Finding Real Community in LA

I know; I get it: This blog post title already reeks of hipster handholding and ethereal nonsense, but hang in there. There is a very real and exciting startup scene exploding in LA. Some exciting companies are forming and setting up shop right in our backyards, which is great and amazing and awesome and a bunch of other adjectives. Innovation inspires more innovation and it’s a beautiful thing, but does ambition and opportunity get in the way of real human connection?  Is like-mindedness really enough to create human-centered community?

In 1848, a town of well under 1,000 people was changed forever by opportunity. The Gold Rush grew the small city of San Francisco from a mere 1,000 to a thriving 25,000 over the course of one year. Americans from all across the country flooded into the city ready to work and hungry for fortune. Some were successful, some weren’t, some went mad with greed, and some lost their lives in those dark dangerous tunnels. If we looked at a definition of the word “community,” we could easily apply the word to what was happening in 1848. Thousands of like-minded forty-niners gathered in the same geographic location centered around a very clear and measurable goal. The reality, of course, was that this “community,” this collection of individuals living in close proximity pursuing the same result, was filled with greed, murder, suicide, and depression.

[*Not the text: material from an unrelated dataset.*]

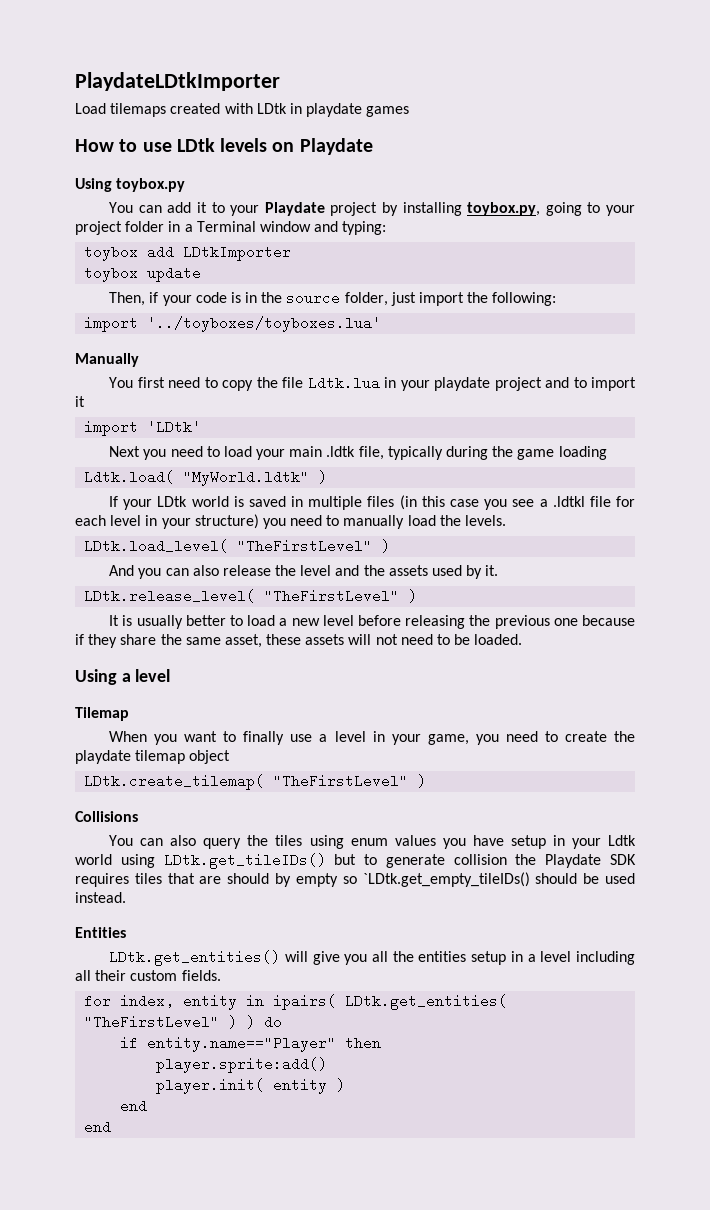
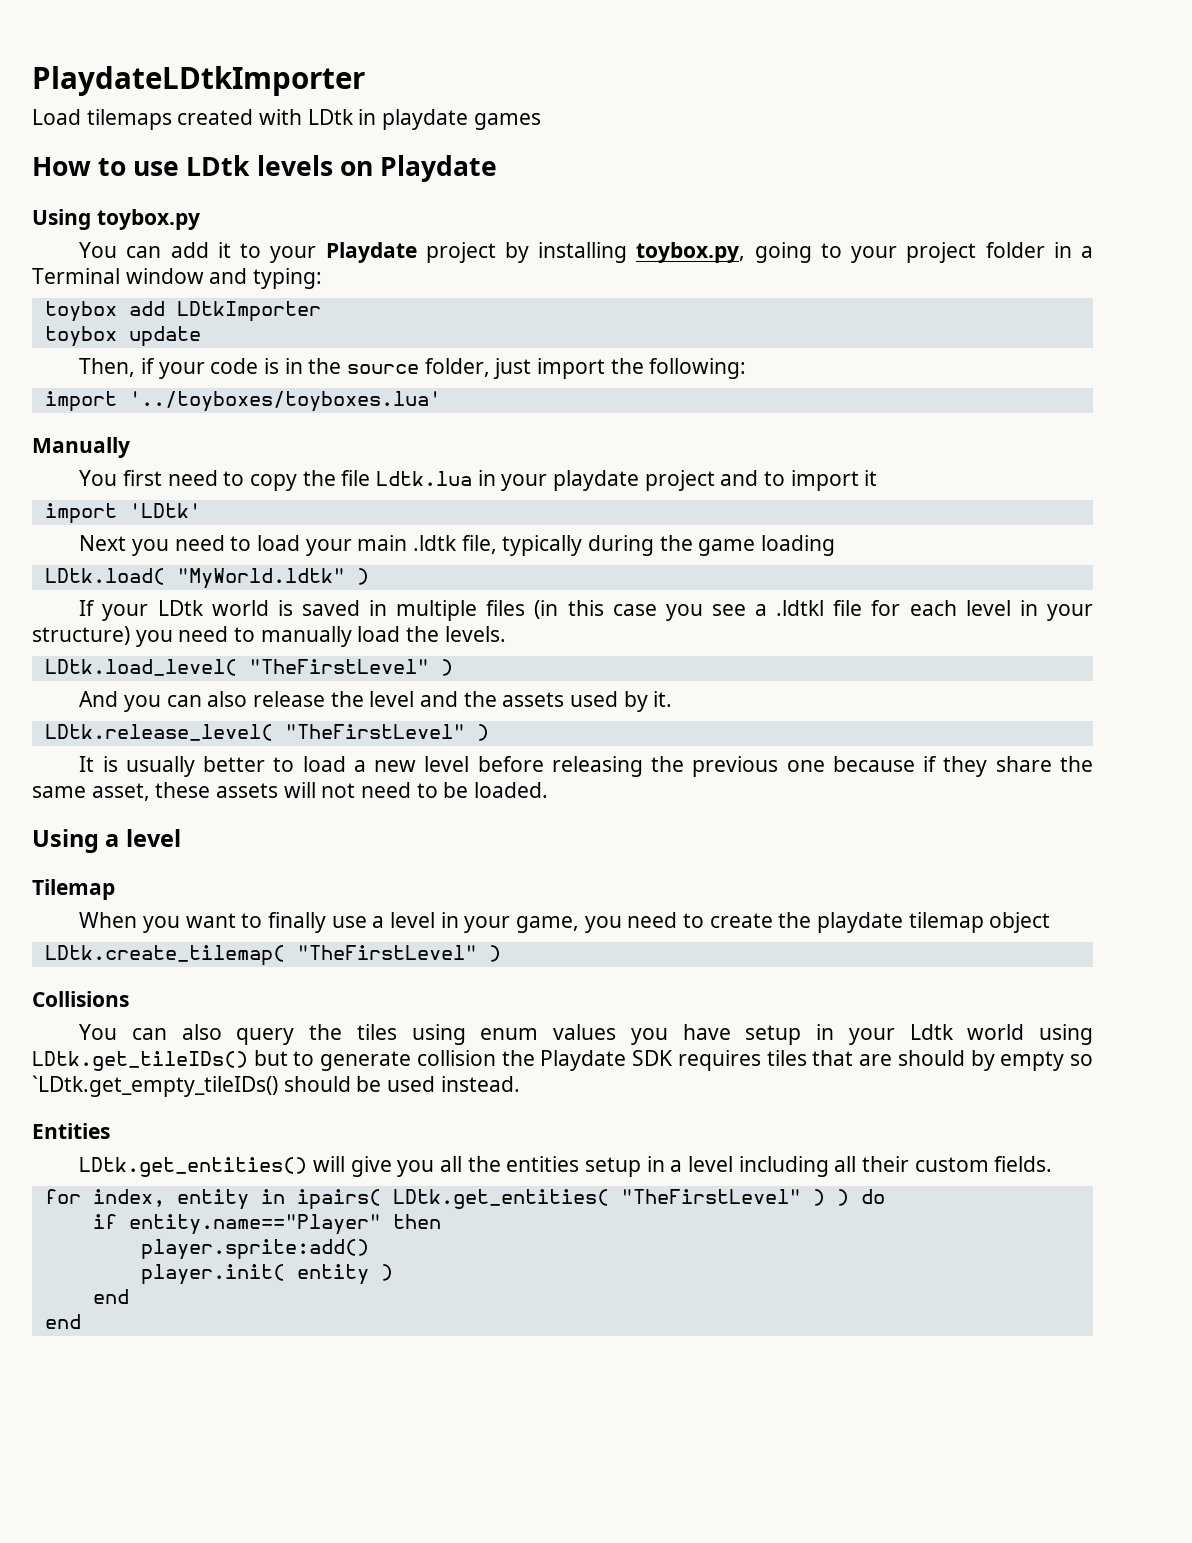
- Ldtk.load( "MyWorld.ldtk" )
+ LDtk.load( "MyWorld.ldtk" )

When we say we want community, what do we mean? Do our actions reflect our intentions, or do we find ourselves at yet another networking event looking for leads and adding numbers to our phone book? Are we at risk of seeing people as dollars signs and data points? There’s nothing wrong with networking, but at the end of the day we all crave connection. We want people fighting alongside us in the trenches. We want to be able to look at the person next to us and say “I’m tired. I need help.” and know that instead of cutting you down, they’ll hold you up until you can stand again.

That is community. It’s not just living next to someone who also happens to like making lots of money. It’s deeper than that. It’s a collection of individuals gathered together by an idea so simple that it unites a group of strangers into creating honest conversations that empower people to keep moving forward.  

Maybe this isn’t realistic. Maybe I am just another idealistic millennial who thinks he can change the world from his Macbook. Or maybe life can start looking a bit more like a support group, because when you strip it down, we’re people who crave connection, long for honesty, and desperately want to see and feel love.

My encouragement to you is this: find your tribe. Maybe that’s at a coworking space, maybe a fantasy football league, or maybe it’s a group of people who sit around a coffee shop.

Whatever it is, find it; hold on to it.